The Outer Space Act 1986
The Outer Space Act 1986 (OSA), alongside the Space Industry Act 2018 (SIA) transposes the obligations that the UN space treaties place on state parties into domestic UK legislation and establish the framework for licensing and regulation of activities.
Purpose and remit of the Outer Space Act
The Outer Space Act is the basis for the regulation of activities in outer space carried out overseas by organisations or individuals established in the United Kingdom, or in one of its overseas territories or Crown dependencies. This Act does not apply to activities carried on in the United Kingdom (and accordingly does not apply to activities requiring authorisation under section 3(1) of the Space Industry Act 2018).

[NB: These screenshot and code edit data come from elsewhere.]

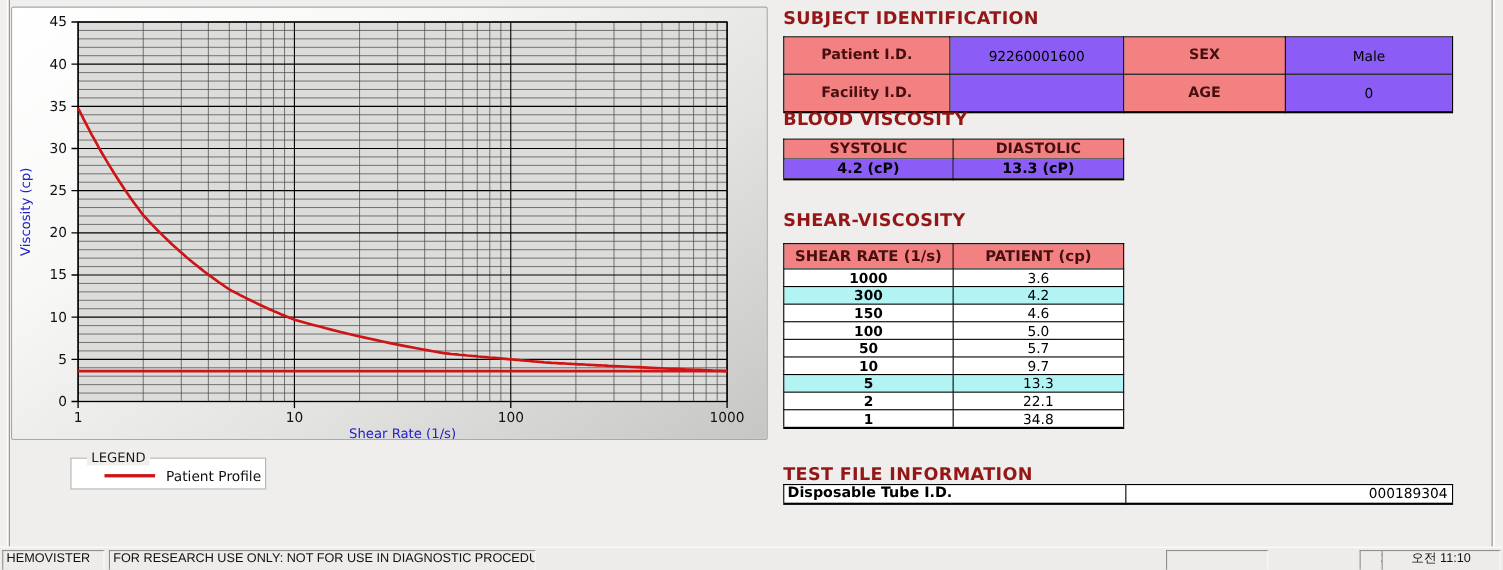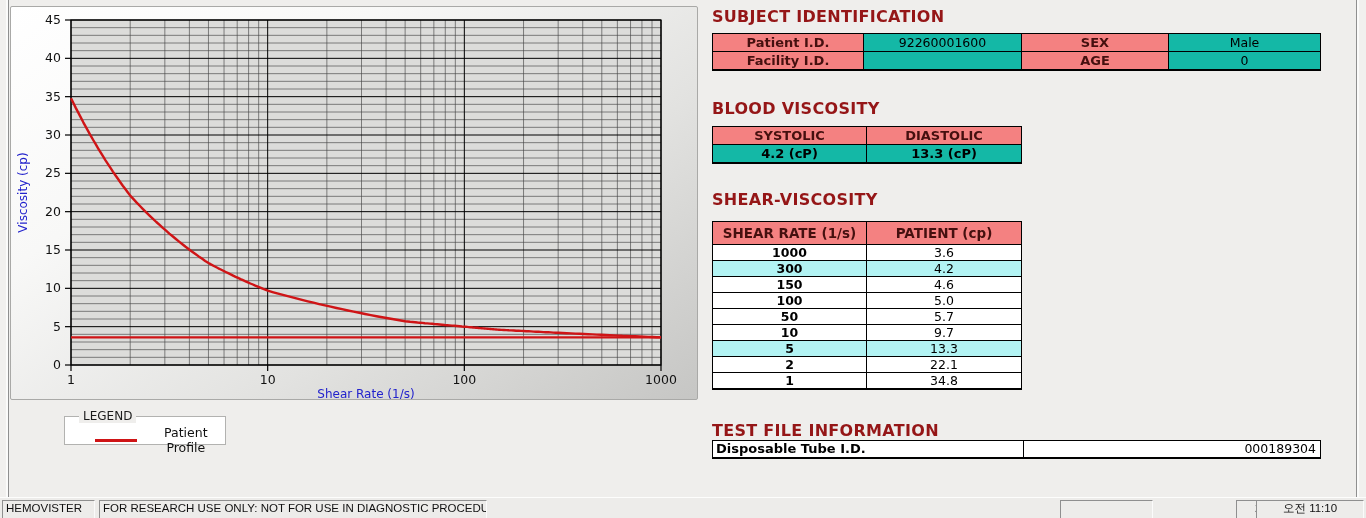--- a/index.html
+++ b/index.html
@@ -11,40 +11,40 @@
   .frame-right { position:absolute; right:0; top:0; width:10px; height:497px;
     background:#f1f0ee; border-left:1px solid #8f8f8f; box-shadow:inset 2px 0 0 #fbfbfa; }
 
   
   .chart-panel { position:absolute; left:10px; top:6px; width:688px; height:394px;
     background:linear-gradient(145deg,#ffffff 0%,#f8f8f7 30%,#e2e2e0 65%,#c6c6c4 100%);
     border:1px solid #a9a9a7; border-radius:2px; }
   .chart-panel svg { display:block; }
 
   
-  .legend-box { position:absolute; left:64px; top:409px; width:162px; height:36px;
+  .legend-box { position:absolute; left:64px; top:409px; width:178px; height:36px;
     background:#ffffff; border:1px solid #b2b2b0; padding:0; }
   .legend-box legend { font:12px "DejaVu Sans", sans-serif; color:#1b1b1b;
     margin-left:14px; padding:0 4px; background:#efeeec; }
   .legend-row { display:flex; align-items:center; padding-left:30px; margin-top:2px; }
   .legend-swatch { display:inline-block; width:46px; height:3px; background:#bf1b1b; margin-right:10px; }
   .legend-label { font:12.5px "DejaVu Sans", sans-serif; color:#111;text-align:center; }
 
   
   .rh { position:absolute; left:712px; font:bold 16px "DejaVu Sans", sans-serif;
     color:#951617; letter-spacing:0.3px; }
   table { border-collapse:collapse; table-layout:fixed; position:absolute; left:712px;
     background:#fff; }
   td, th { border:1px solid #000; overflow:hidden; white-space:nowrap; }
   .hdr { background:#f48181; color:#45100f; font-weight:bold; text-align:center; }
-  .val { background:#14b8a6; color:#000; text-align:center; }
+  .val { background:#8b5cf6; color:#000; text-align:center; }
   .hl td { background:#b2f3f3; font-weight:normal; }
 
   .subject-table { width:608px; border-bottom:2px solid #000; }
-  .subject-table td { height:18px; font-size:12.5px; }
+  .subject-table td { height:34px; font-size:12.5px; }
   .subject-table .hdr { font-size:13px; }
 
   .blood-table { width:309px; border-bottom:2px solid #000; }
   .blood-table td { height:18px; font-size:13px; }
   .blood-table .val { font-weight:bold; }
 
   .shear-table { width:309px; border-bottom:2px solid #000; }
   .shear-table th { height:23px; font-size:13.5px; background:#f48181; color:#45100f; }
   .shear-table td { height:15px; font-size:12.5px; text-align:center; }
   .shear-table td.rate { font-weight:bold; }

It confers licensing and other powers on the Secretary of State for Business, Energy and Industrial Strategy, who acts through the UK Civil Aviation Authority and the UK Space Agency to exercise these powers.
The OSA seeks to:
- Ensure compliance with the UK’s various obligations under international treaties and principles covering the use of outer space, including liability for damage caused by space objects, the registration of objects launched into outer space and the principles for the remote sensing of the Earth
- Ensure that space activities do not jeopardise public health or the safety of persons or property
- Ensure that space activities licensed by the UK do not undermine national security
- Manage the risk of claims for third-party damage being brought against the UK Government, and to transfer some of that liability from the UK Government and taxpayers to the licensed organisation or individual whose space activities caused the third-party damage
An OSA licence is required for the following activities:
- Procuring the launch of a space object
- Operating a space object
- Any activity in outer space
It is an offence for a person to whom the Act applies to carry out a licensable activity without a valid licence (OSA, s. 12).
The 1986 Act was amended in 2015, to introduce a limit to the operator’s indemnity to the UK Government for third-party claims brought against the UK. The Act has also been extended, through Orders in Council, to apply with modifications to Crown dependencies and overseas territories. Fees regulations have also been made under powers in the Act.